Al principio de la Cuaresma, una de mis hijas adolescentes vino a casa tras la imposición de la ceniza. El sacerdote había pronunciado sobre su frente las siguientes palabras: ‘Polvo eres y en polvo te convertirás’, y mi hija decía que prefería esa frase a la de ‘conviértete y cree en el Evangelio’. Le pregunté por qué. “No sé”, me respondió, “hay algo bonito en el polvo”. Sin ser muy consciente de ello, había percibido la belleza que se esconde en el arrepentimiento y la conversión.
Dicen los expertos que la mejor forma de mantener a raya las malas hierbas es procurar que la mayor parte de la tierra esté sana, llenándola de plantas saludables para no dejar espacio ni nutrientes a las que son menos saludables. Si nos dedicamos a plantar trigo, habrá menos cizaña de la que preocuparse.

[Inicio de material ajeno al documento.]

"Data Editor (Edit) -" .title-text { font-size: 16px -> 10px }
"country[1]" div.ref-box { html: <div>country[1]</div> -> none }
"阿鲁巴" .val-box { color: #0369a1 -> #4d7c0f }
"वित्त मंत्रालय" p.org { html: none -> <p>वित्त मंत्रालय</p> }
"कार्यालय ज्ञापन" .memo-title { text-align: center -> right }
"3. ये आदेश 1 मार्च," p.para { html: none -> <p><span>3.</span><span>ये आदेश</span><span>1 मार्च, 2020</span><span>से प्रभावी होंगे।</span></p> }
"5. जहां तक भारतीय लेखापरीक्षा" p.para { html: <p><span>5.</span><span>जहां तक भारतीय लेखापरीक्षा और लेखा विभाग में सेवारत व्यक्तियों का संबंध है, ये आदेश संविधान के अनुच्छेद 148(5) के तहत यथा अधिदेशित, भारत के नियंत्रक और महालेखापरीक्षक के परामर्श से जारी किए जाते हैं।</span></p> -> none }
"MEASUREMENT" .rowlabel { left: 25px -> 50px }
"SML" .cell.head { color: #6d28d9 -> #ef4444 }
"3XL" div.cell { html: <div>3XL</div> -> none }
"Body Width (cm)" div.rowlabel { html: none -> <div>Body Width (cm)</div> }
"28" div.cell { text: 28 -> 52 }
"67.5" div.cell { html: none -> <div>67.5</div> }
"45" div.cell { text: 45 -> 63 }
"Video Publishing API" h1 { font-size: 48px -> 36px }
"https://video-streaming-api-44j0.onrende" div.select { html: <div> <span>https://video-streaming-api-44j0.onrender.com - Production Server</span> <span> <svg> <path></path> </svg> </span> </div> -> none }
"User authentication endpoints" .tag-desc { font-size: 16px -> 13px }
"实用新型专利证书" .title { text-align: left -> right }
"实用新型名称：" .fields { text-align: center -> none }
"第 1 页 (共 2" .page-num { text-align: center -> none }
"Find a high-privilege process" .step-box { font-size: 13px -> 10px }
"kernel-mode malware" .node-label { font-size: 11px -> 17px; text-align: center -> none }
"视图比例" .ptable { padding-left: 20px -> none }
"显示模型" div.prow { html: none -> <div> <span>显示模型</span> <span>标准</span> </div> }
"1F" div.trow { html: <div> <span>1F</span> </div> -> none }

Quiero llenar mi casa, mi vida y la de los míos de cosas bonitas, de buen arte, buena literatura, buena comida y buenos amigos. De lo amable, de lo puro, de lo que es trigo, y no cizaña. Esas son las semillas que quiero plantar en el jardín que mi marido y yo estamos llamados a custodiar, para luego poder sentarnos en silencio, y contemplar, y asombrarnos.